With many elements being beyond control, any aspiring entrepreneur is advised to learn how to go with the flow. Niczowski recalls her darkest day yet, on which she was unexpectedly called into a meeting and told that a large-chain store was delisting – that is, dumping – another brand they did not own but made. “We were told that it was for no apparent reason, not because sales were down or lack of quality. That delisting was going to mean a difference of 10 million dollars for my bottom line in sales,” she says, “We had just purchased a new building that was being gutted and renovated into a state-of-the-art facility. For the first time in my life, I was fuzzy. I had to catch my breath.”

Getting Back On Track

Niczowski’s solution? Get all hands – and heads – on deck. “We all sat down and came up with a strategy as a team. We were able to survive, didn’t lay off a single employee and were able to grow sales,” she says. The retail chain eventually picked up the brand again, while Niczowski learned valuable lessons from the experience. “You can’t take anything for granted,” she says, “and no doesn’t mean no forever. You have to keep trying, be extremely creative and get back in there one way or another. You have to show your partners why they need your brand.”
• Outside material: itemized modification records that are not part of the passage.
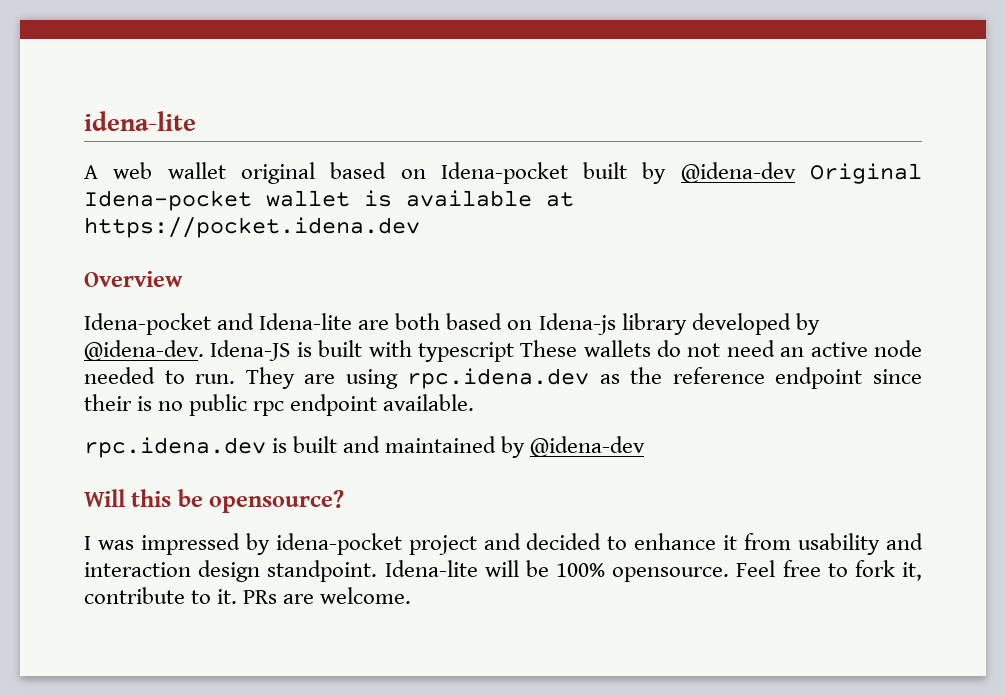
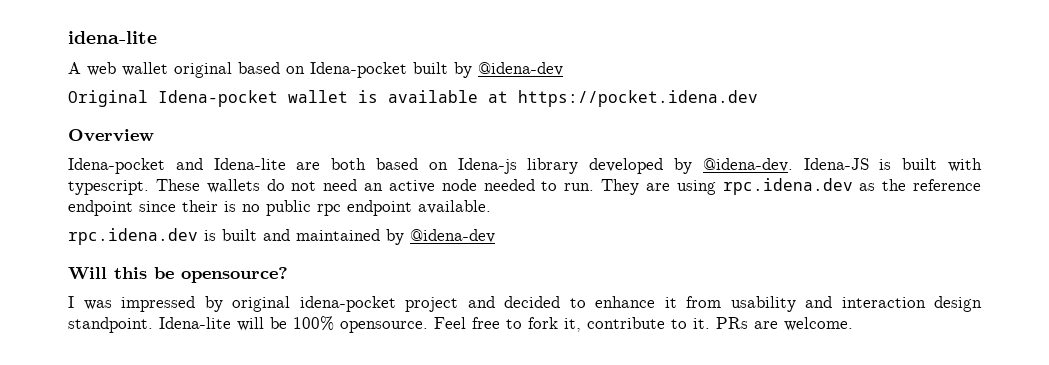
- A web wallet original based on Idena-pocket built by @idena-dev Original Idena-pocket wallet is available at https://pocket.idena.dev
+ A web wallet original based on Idena-pocket built by @idena-dev
+ Original Idena-pocket wallet is available at https://pocket.idena.dev
- Idena-JS is built with typescript These wallets do not need an active node needed to run.
+ Idena-JS is built with typescript. These wallets do not need an active node needed to run.
- I was impressed by idena-pocket project and decided to enhance it from usability and interaction design standpoint.
+ I was impressed by original idena-pocket project and decided to enhance it from usability and interaction design standpoint.

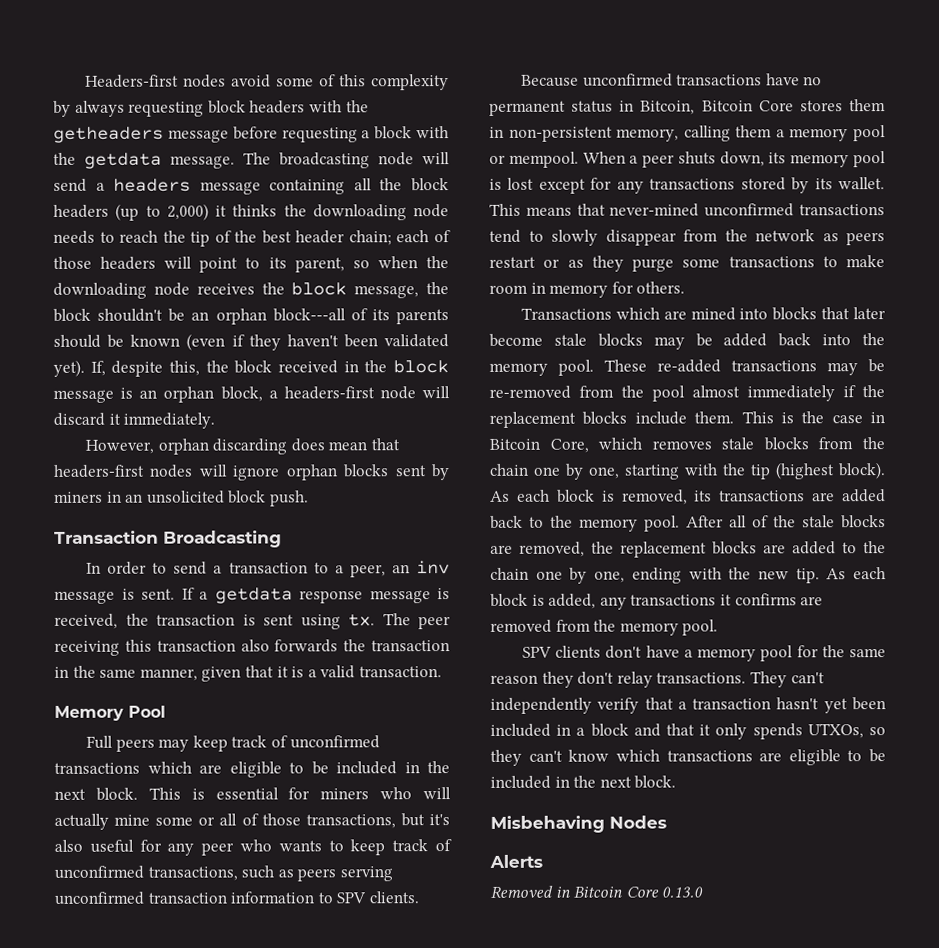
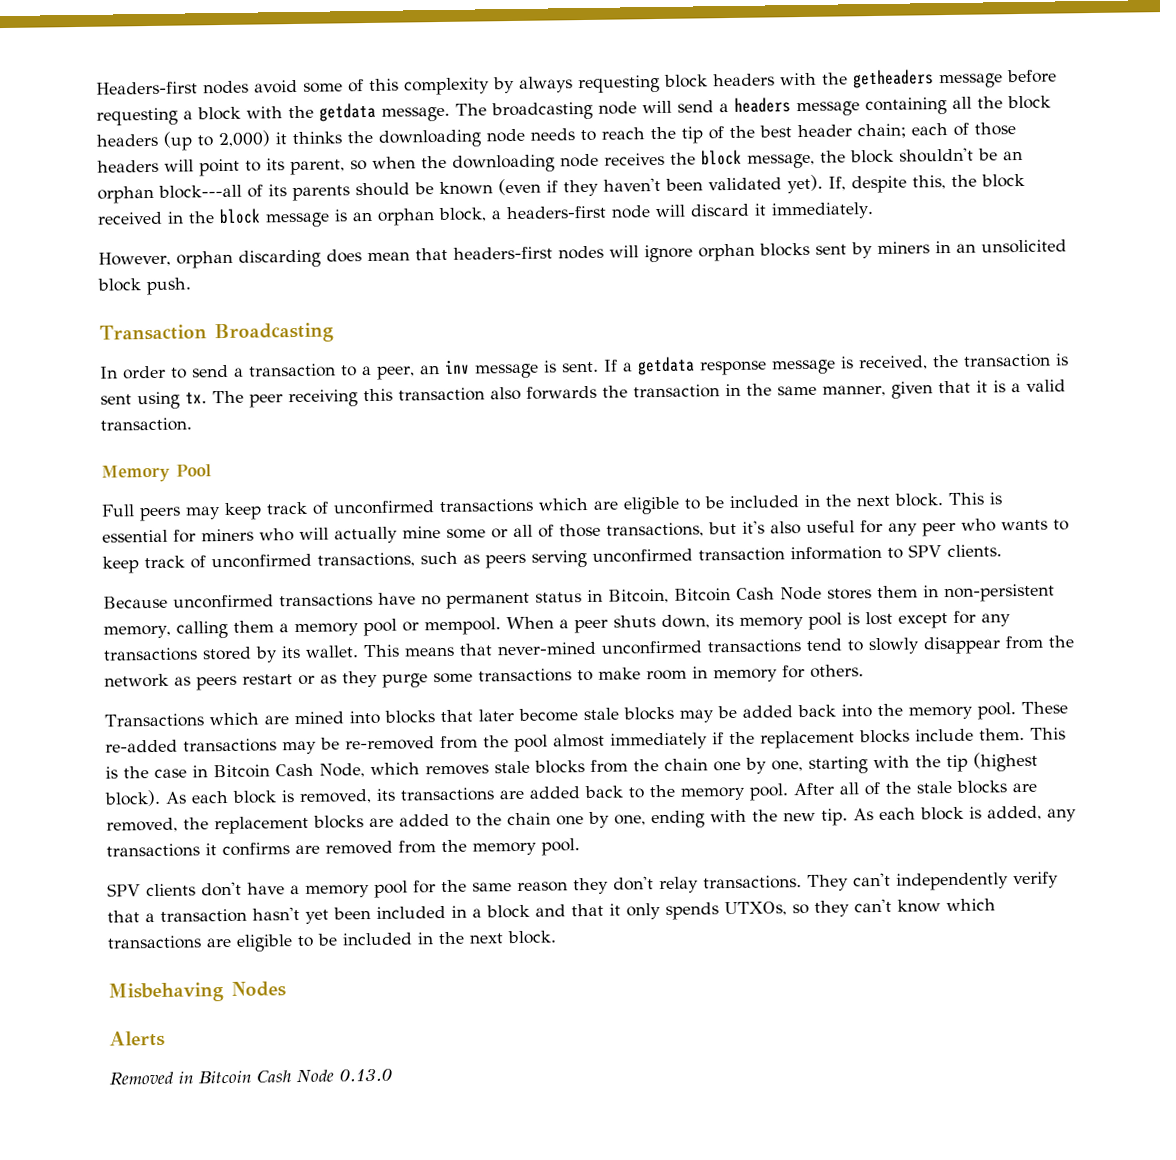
- Because unconfirmed transactions have no permanent status in Bitcoin, Bitcoin Core stores them in non-persistent memory, calling them a memory pool or mempool.
+ Because unconfirmed transactions have no permanent status in Bitcoin, Bitcoin Cash Node stores them in non-persistent memory, calling them a memory pool or mempool.
- This is the case in Bitcoin Core, which removes stale blocks from the chain one by one, starting with the tip (highest block).
+ This is the case in Bitcoin Cash Node, which removes stale blocks from the chain one by one, starting with the tip (highest block).
- Removed in Bitcoin Core 0.13.0
+ Removed in Bitcoin Cash Node 0.13.0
After dedicating over two decades to providing high-quality, healthy food to the masses, Niczowski’s career is peppered with high points, and she laughs at the suggestion of an early retirement. “Health, wellness and food are extremely important to me because they’re part of our daily lives,” she says. “Every day I see a Summer Fresh product at a store or a fan talking about or tasting the product is definitely a highlight of mine. I believe that you have to get up in the morning and love what you do, and I truly do that. The day I get up and that doesn’t happen is the day I’m out.”

Her Best Advice 

“My dad sat me down when I started and told me ‘Remember, you’re only as good as the people you’re surrounded by.’ That has definitely stuck with me. You need talent on your team because you can’t be everything to everybody. Also, the glass is always half-full as opposed to half-empty to me. There’s always a solution – a way to make things work.”

What She Wishes She Knew Back Then

“Maybe not to trust people as much as I do.  I believe in the old-fashioned handshake agreement. But I really don’t have any regrets or wish I’d done something differently. I’m very open-minded, not afraid to ask questions and not afraid to go back in there if someone has said no to me.”